== Segment start ==

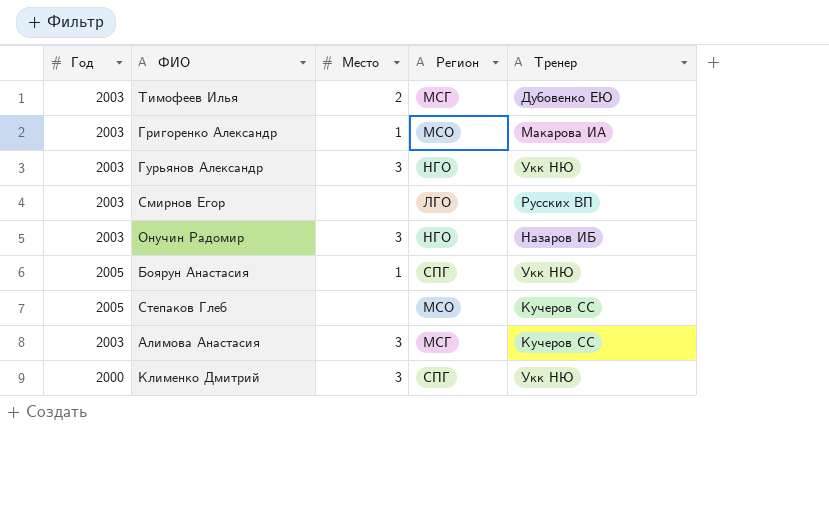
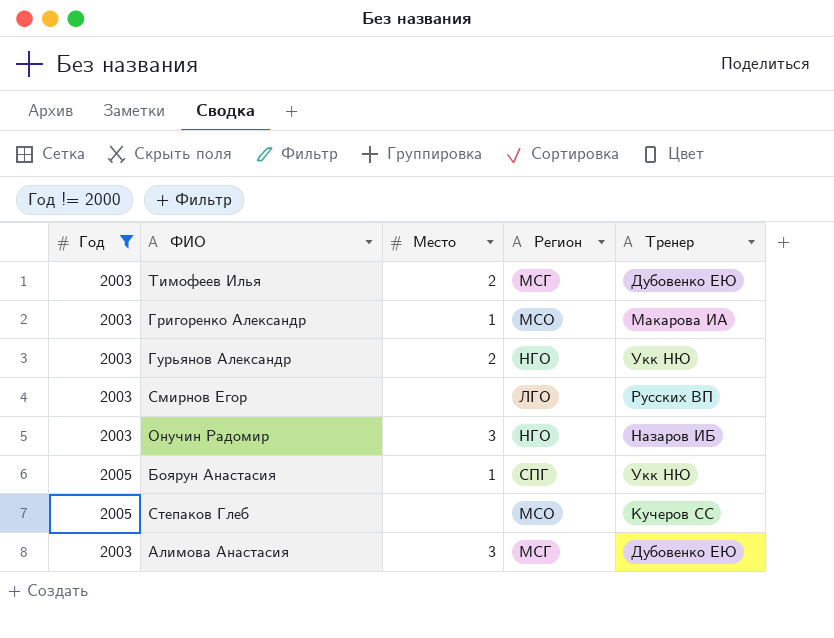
filter: none -> Год != 2000
Гурьянов Александр | Место: 3 -> 2
Алимова Анастасия | Тренер: Кучеров СС -> Дубовенко ЕЮ

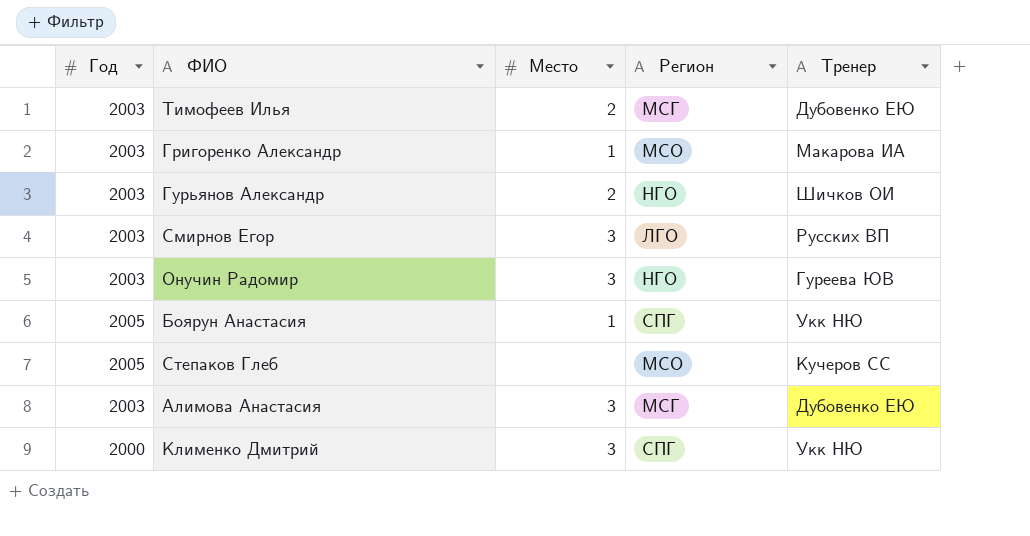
filter: Год != 2000 -> none
Гурьянов Александр | Тренер: Укк НЮ -> Шичков ОИ
Смирнов Егор | Место: none -> 3
Онучин Радомир | Тренер: Назаров ИБ -> Гуреева ЮВ

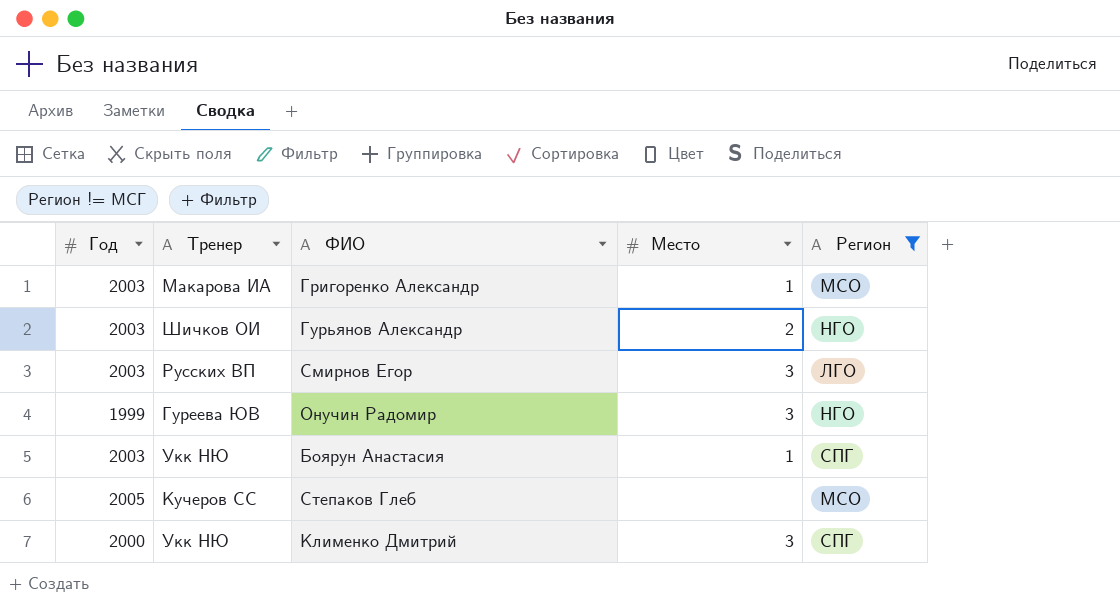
filter: none -> Регион != МСГ
column Тренер | position: 5 -> 2
Онучин Радомир | Год: 2003 -> 1999
Боярун Анастасия | Год: 2005 -> 2003

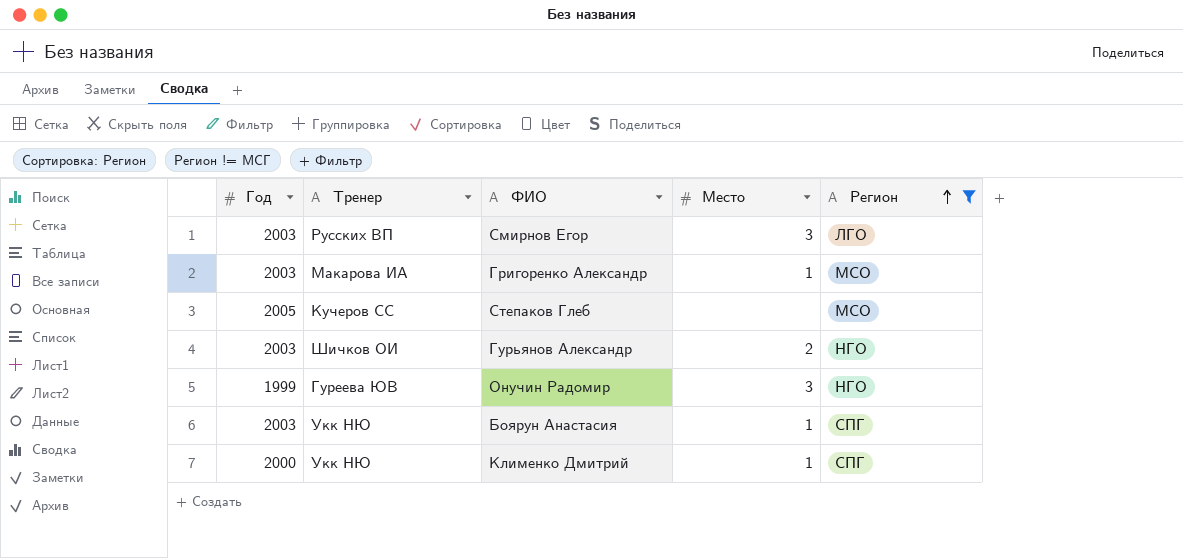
row order: none -> Регион ascending
Клименко Дмитрий | Место: 3 -> 1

== Segment end ==

* **Action item**
In the listing above, find each line with the word "filter" and return it.

* **Output for this exercise**
filter: none -> Год != 2000
filter: Год != 2000 -> none
filter: none -> Регион != МСГ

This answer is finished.